SÃO PAULO - Um estudo inédito da faculdade de medicina da USP alerta para o número insuficiente de médicos que cuidam de pessoas que vivem com o HIV no Estado de São Paulo e a falta de preparo da maior parte do grupo. Segundo o trabalho, 61% dos profissionais defendem a criminalização de portadores que transmitem o vírus da aids a parceiros sexuais - o que contraria orientações das autoridades de saúde brasileiras e das Nações Unidas. As informações são do jornal Estado de São Paulo.
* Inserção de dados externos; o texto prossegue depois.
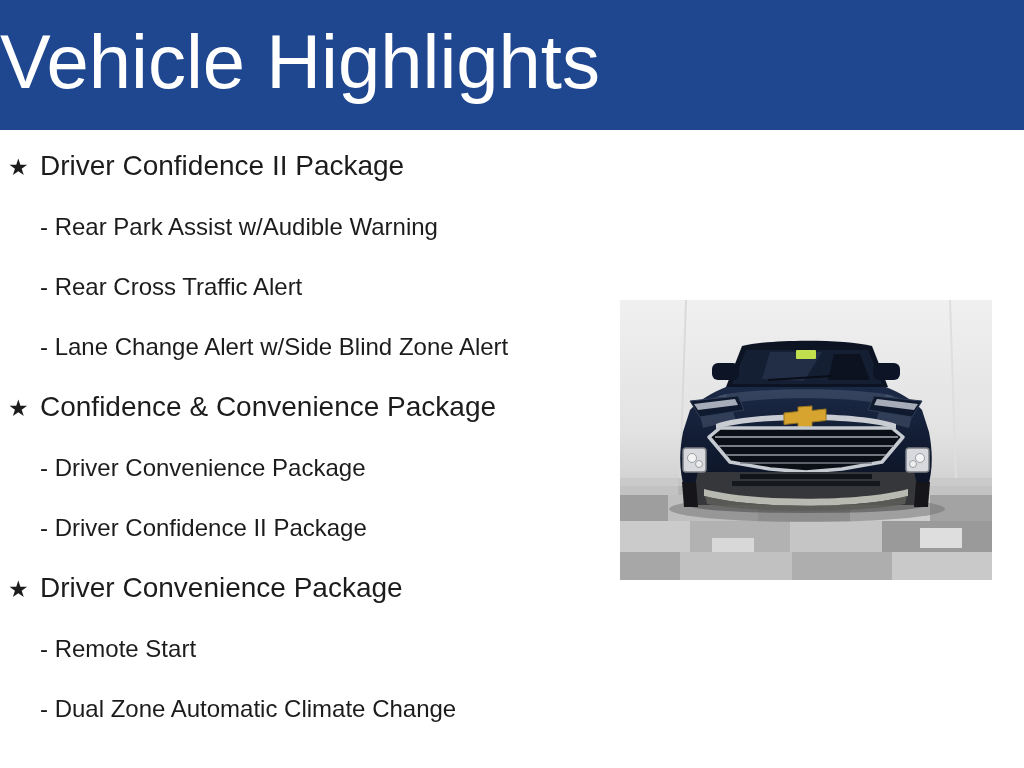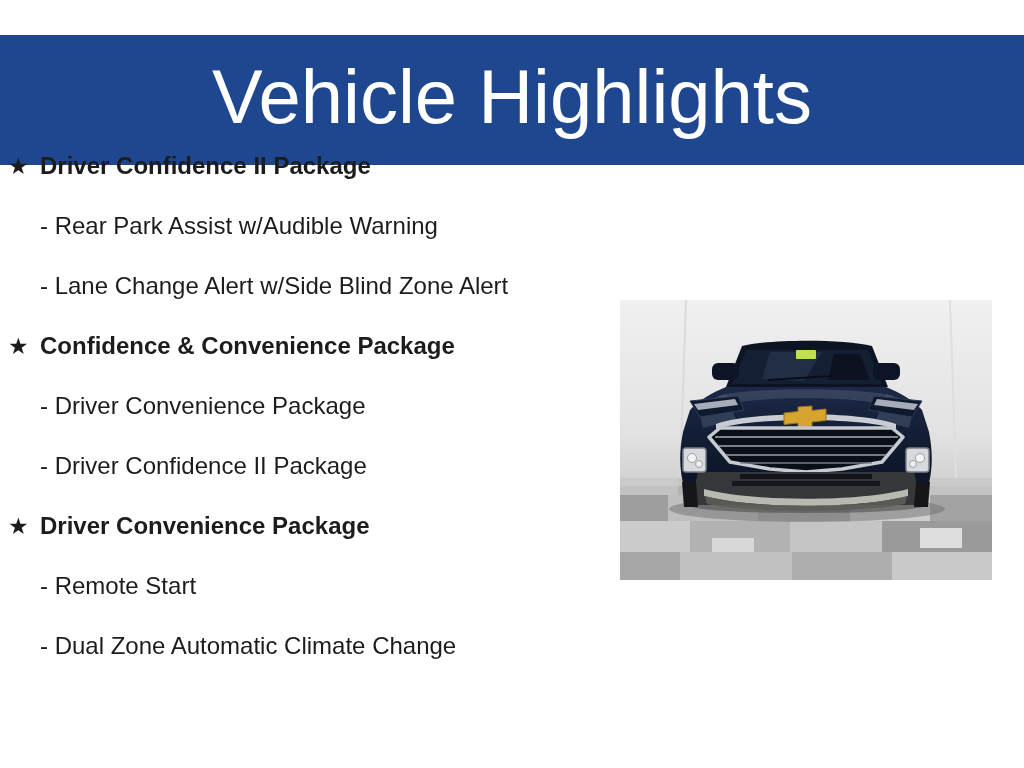--- a/index.html
+++ b/index.html
@@ -19,7 +19,7 @@
   .header{
     position:absolute;left:0;top:0;width:1024px;height:130px;
     background:var(--header-bg);
-    display:flex;align-items:center;justify-content:center;margin-top:35px;
+    display:flex;align-items:center;
   }
   .header h1{
     color:var(--header-text);

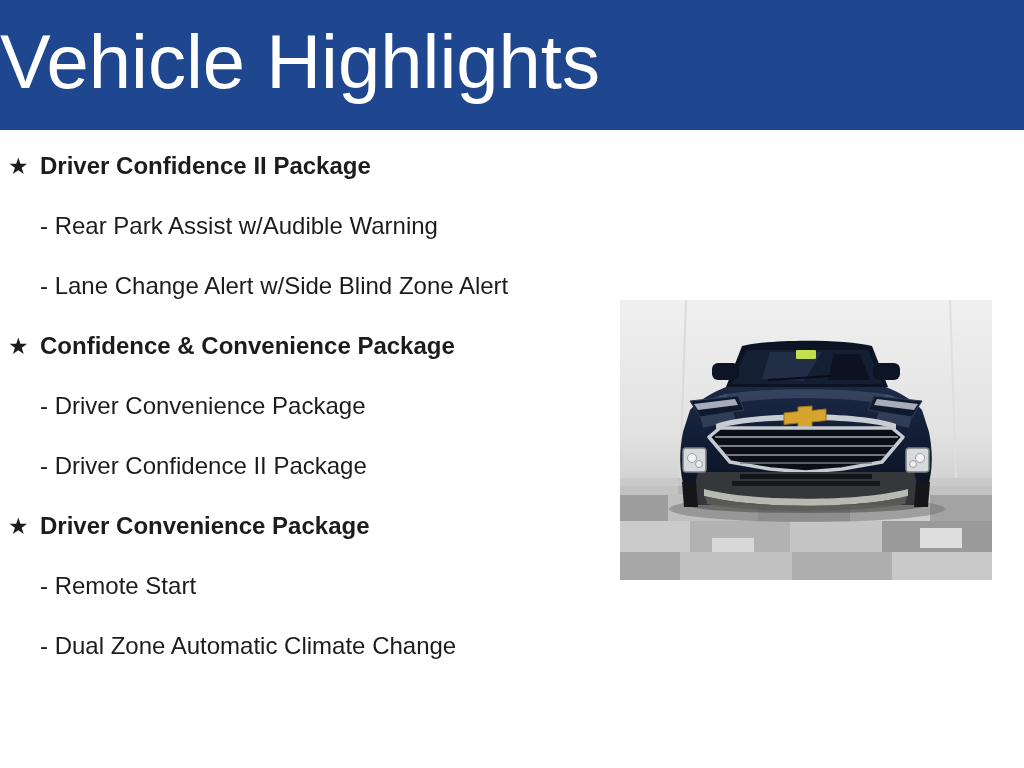--- a/index.html
+++ b/index.html
@@ -47,8 +47,7 @@
     color:var(--body-text);
   }
   .pkg-label{
-    font-size:24px;
-    font-weight:bold;
+    font-size:28px;
   }
   .feat{
     font-size:24px;

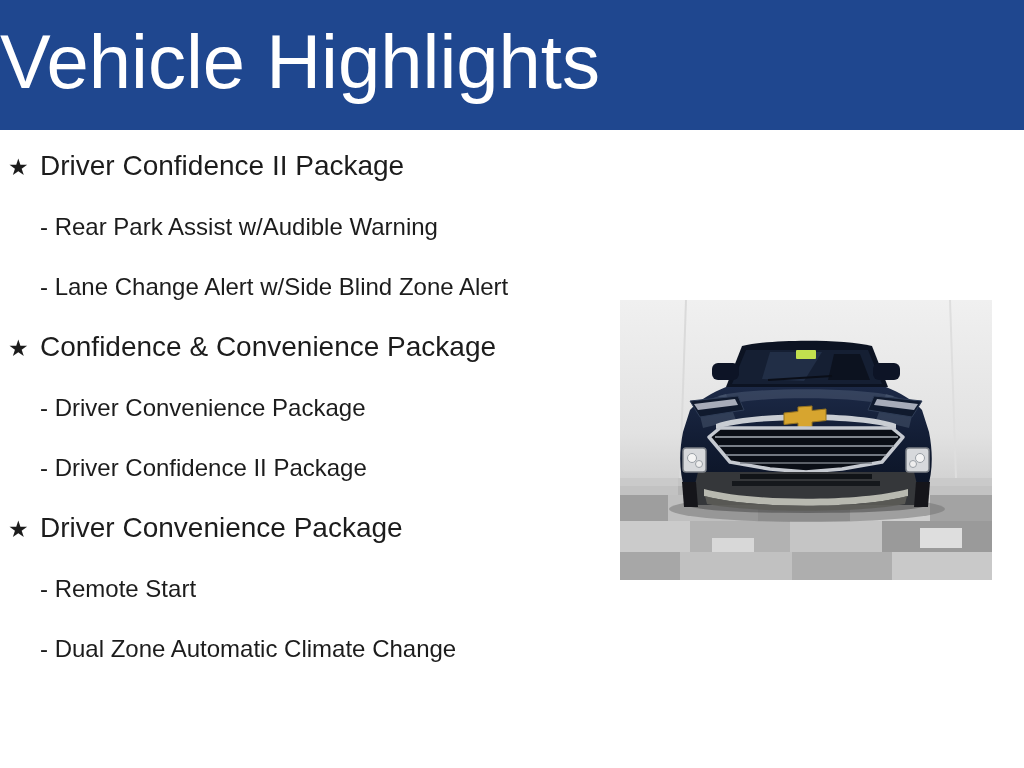--- a/index.html
+++ b/index.html
@@ -74,6 +74,7 @@
     <span class="pkg-label">Driver Confidence II Package</span>
   </div>
   <p class="feat">- Rear Park Assist w/Audible Warning</p>
+  <p class="feat">- Rear Cross Traffic Alert</p>
   <p class="feat">- Lane Change Alert w/Side Blind Zone Alert</p>
 
   <div class="pkg">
De acordo com o estudo, a região de Franca, norte do Estado, que concentra maior incidência de aids em território paulista, tem também a pior distribuição de prescritores de antirretrovirais. 70,9% dos 2.361 médicos que prescreveram antirretrovirais de outubro de 2007 a maio de 2009 não tinham formação em infectologia. Para o diretor do Departamento de Aids e Hepatites Virais do Ministério da Saúde, Dirceu Greco, o estudo mostra que a maioria das pessoas com aids está sendo atendida muito bem. "A mortalidade não aumenta, a prevalência está mantida, não é ideal ainda, mas estamos estáveis."